Soon after Lesh began playing bass, The Warlocks changed their name to the Grateful Dead, and Lesh began to captivate audiences with his agility. Crowds congregated in what became known as “The Phil Zone” just before his stage location.
Phil Lesh, Founding Member Of Grateful Dead And Influential Bassist, Dies At 84
Although Lesh was never a prolific songwriter, he did compose music for and occasionally sang some of the band’s most popular songs. These included the lively country song “Pride of Cucamonga,” the jazz-influenced “Unbroken Chain,” and the hauntingly beautiful “Box of Rain.”
Lesh wrote the latter on guitar as a gift for his dying father. He said that after hearing the instrumental recording, Grateful Dead lyricist Robert Hunter contacted him the next day with a lyric sheet. That sheet, he claimed, included “some of the most moving and heartfelt lyrics I’ve ever had the good fortune to sing.”
The song was frequently played at the end of the band’s shows.
After the group disbanded following Garcia’s death in 1995, Lesh frequently skipped performances with the other members.
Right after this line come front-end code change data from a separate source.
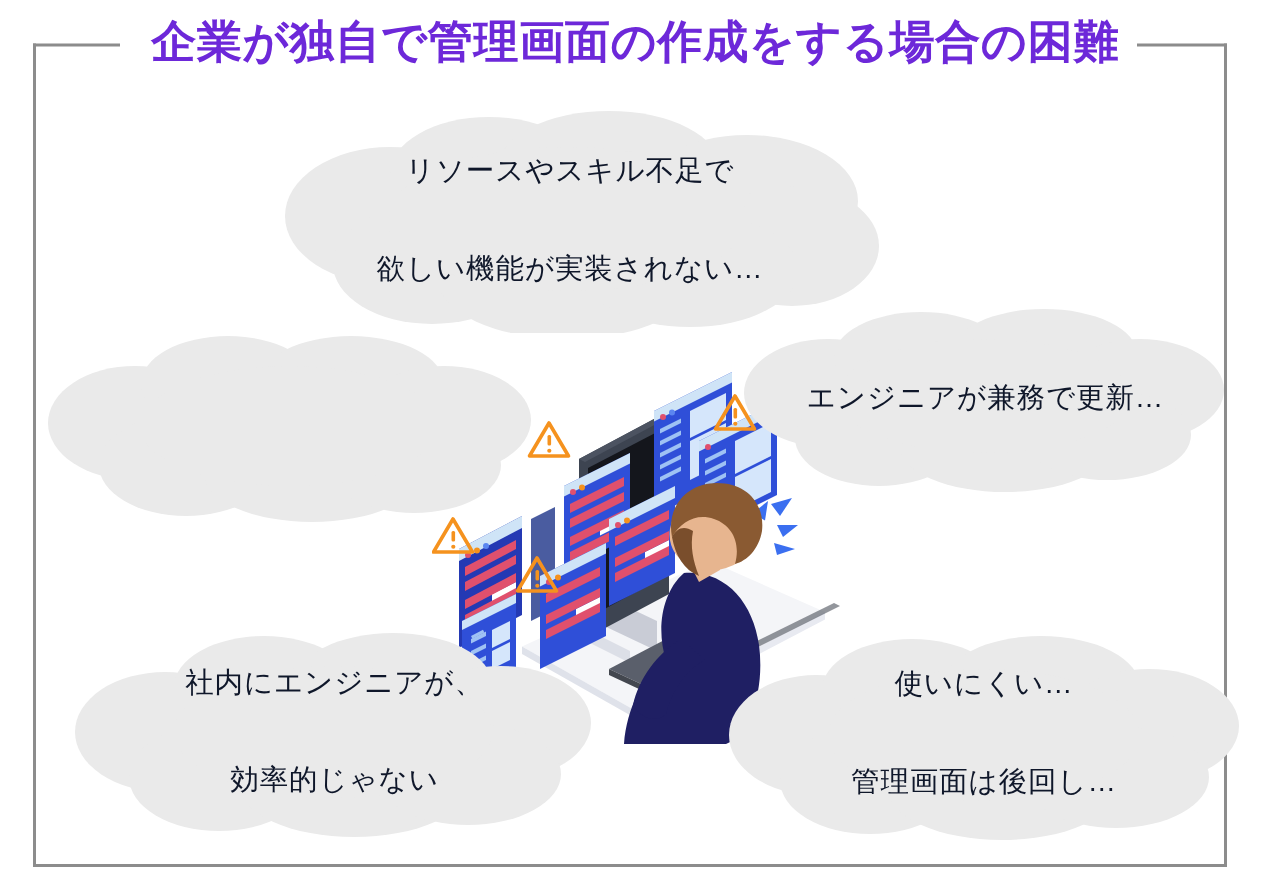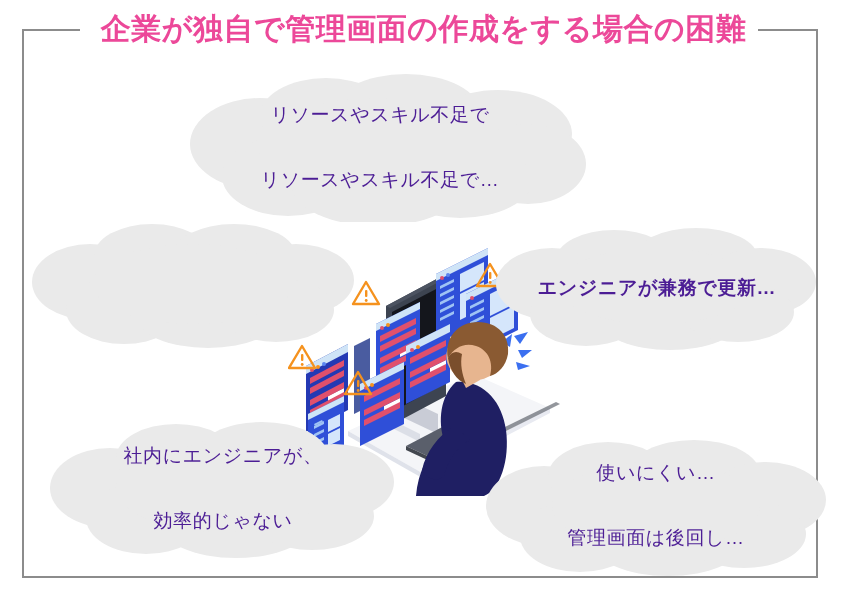--- a/index.html
+++ b/index.html
@@ -38,7 +38,7 @@
     text-align: center;
     font-size: 30px;
     font-weight: bold;
-    color: #ec4899;
+    color: #6d28d9;
     letter-spacing: 0.5px;
     line-height: 42px;
     white-space: nowrap;

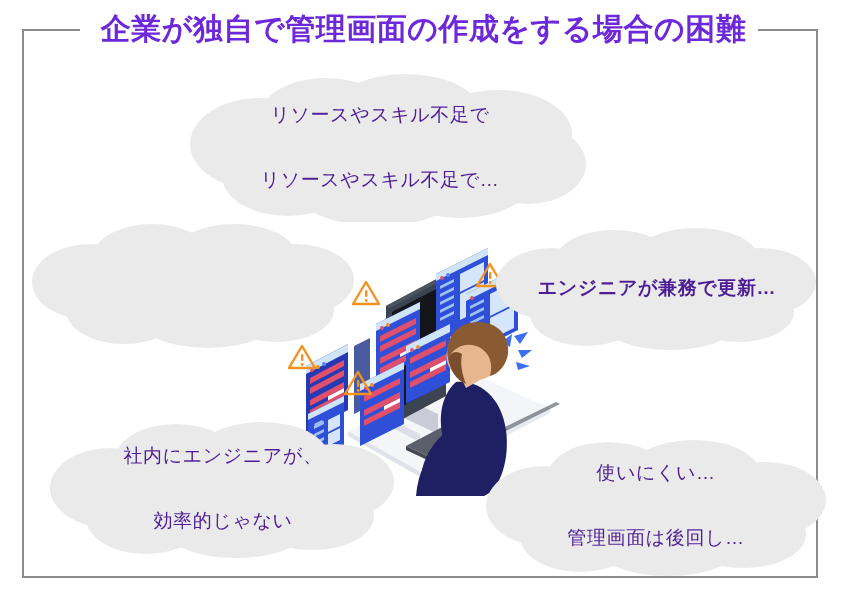--- a/index.html
+++ b/index.html
@@ -59,7 +59,7 @@
     flex-direction: column;
     align-items: center;
     justify-content: center;
-    color: #4c1d95;
+    color: #0f172a;
     font-size: 19px;
     line-height: 28px;
     text-align: center;

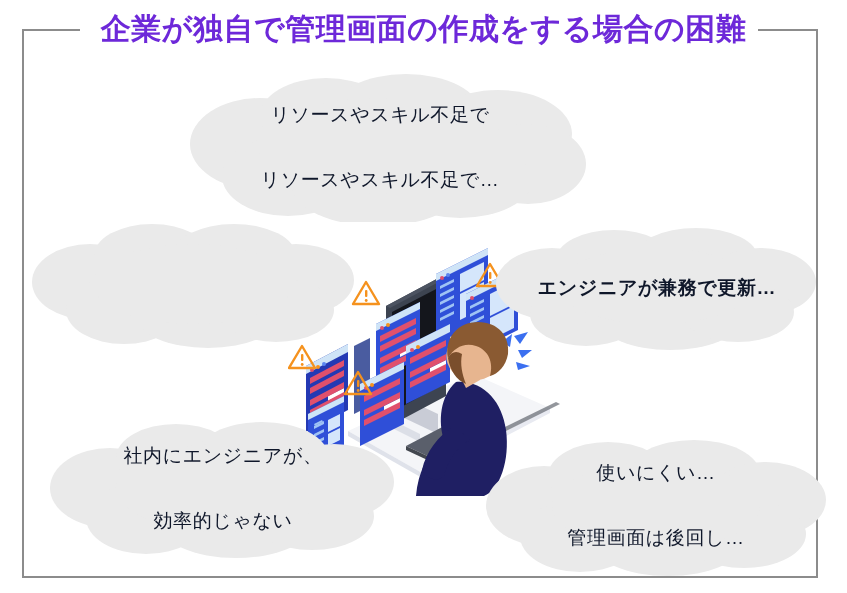--- a/index.html
+++ b/index.html
@@ -282,7 +282,7 @@
     </svg>
     <div class="cloud-text">
       <span>リソースやスキル不足で</span>
-      <span>リソースやスキル不足で…</span>
+      <span>欲しい機能が実装されない…</span>
     </div>
   </div>
 

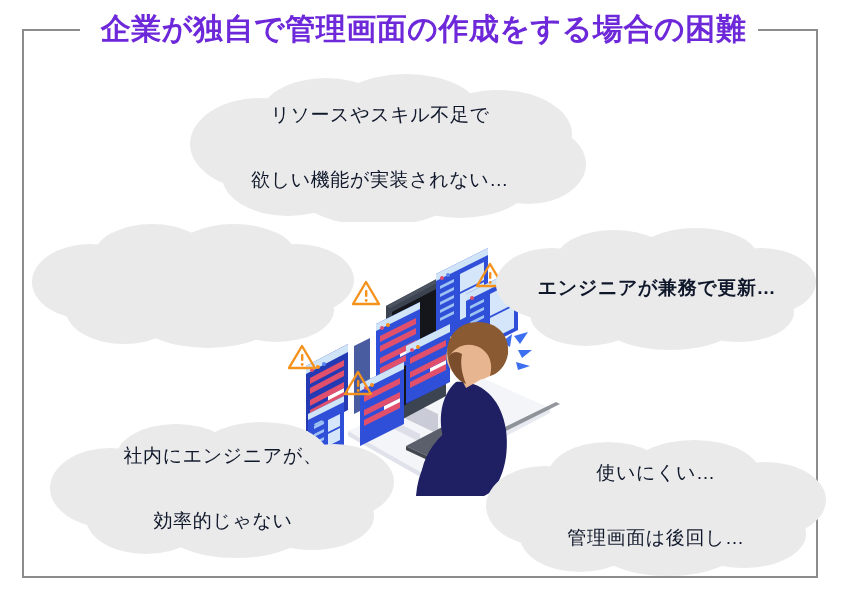--- a/index.html
+++ b/index.html
@@ -71,7 +71,7 @@
 
   #cloud-top      { left: 168px; top: 72px;  width: 424px; height: 150px; }
   #cloud-left     { left: 28px;  top: 218px; width: 330px; height: 132px; }
-  #cloud-right    { left: 492px; top: 224px; width: 330px; height: 128px; font-weight: bold; }
+  #cloud-right    { left: 492px; top: 202px; width: 330px; height: 128px; }
   #cloud-bot-left { left: 48px;  top: 418px; width: 350px; height: 140px; }
   #cloud-bot-right{ left: 484px; top: 434px; width: 344px; height: 142px; }
 

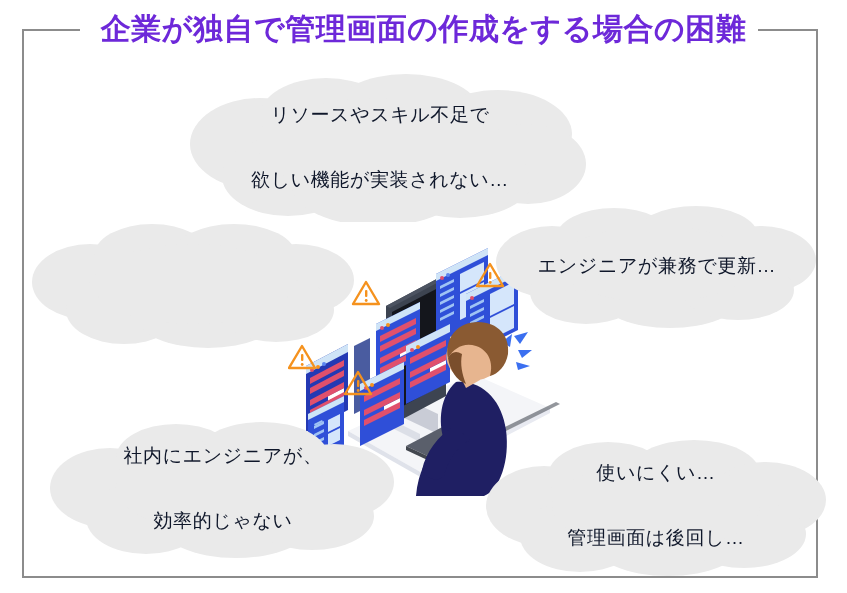--- a/index.html
+++ b/index.html
@@ -73,7 +73,7 @@
   #cloud-left     { left: 28px;  top: 218px; width: 330px; height: 132px; }
   #cloud-right    { left: 492px; top: 202px; width: 330px; height: 128px; }
   #cloud-bot-left { left: 48px;  top: 418px; width: 350px; height: 140px; }
-  #cloud-bot-right{ left: 484px; top: 434px; width: 344px; height: 142px; }
+  #cloud-bot-right{ left: 484px; top: 418px; width: 344px; height: 142px; }
 
   
   #illustration {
He participated in a 2009 Grateful Dead tour and again in 2015 for a handful of “Fare Thee Well” shows commemorating both the band’s 50th anniversary and Lesh’s final performance with the others.
However, he continued to perform frequently with a revolving band of musicians he dubbed Phil Lesh and Friends.
In later years, he mainly performed at Terrapin Crossroads, a restaurant and nightclub he founded near his Northern California home in 2012 and named after the Grateful Dead song and album “Terrapin Station.”
Lesh is survived by his wife, Jill, and two kids, Brian and Grahame.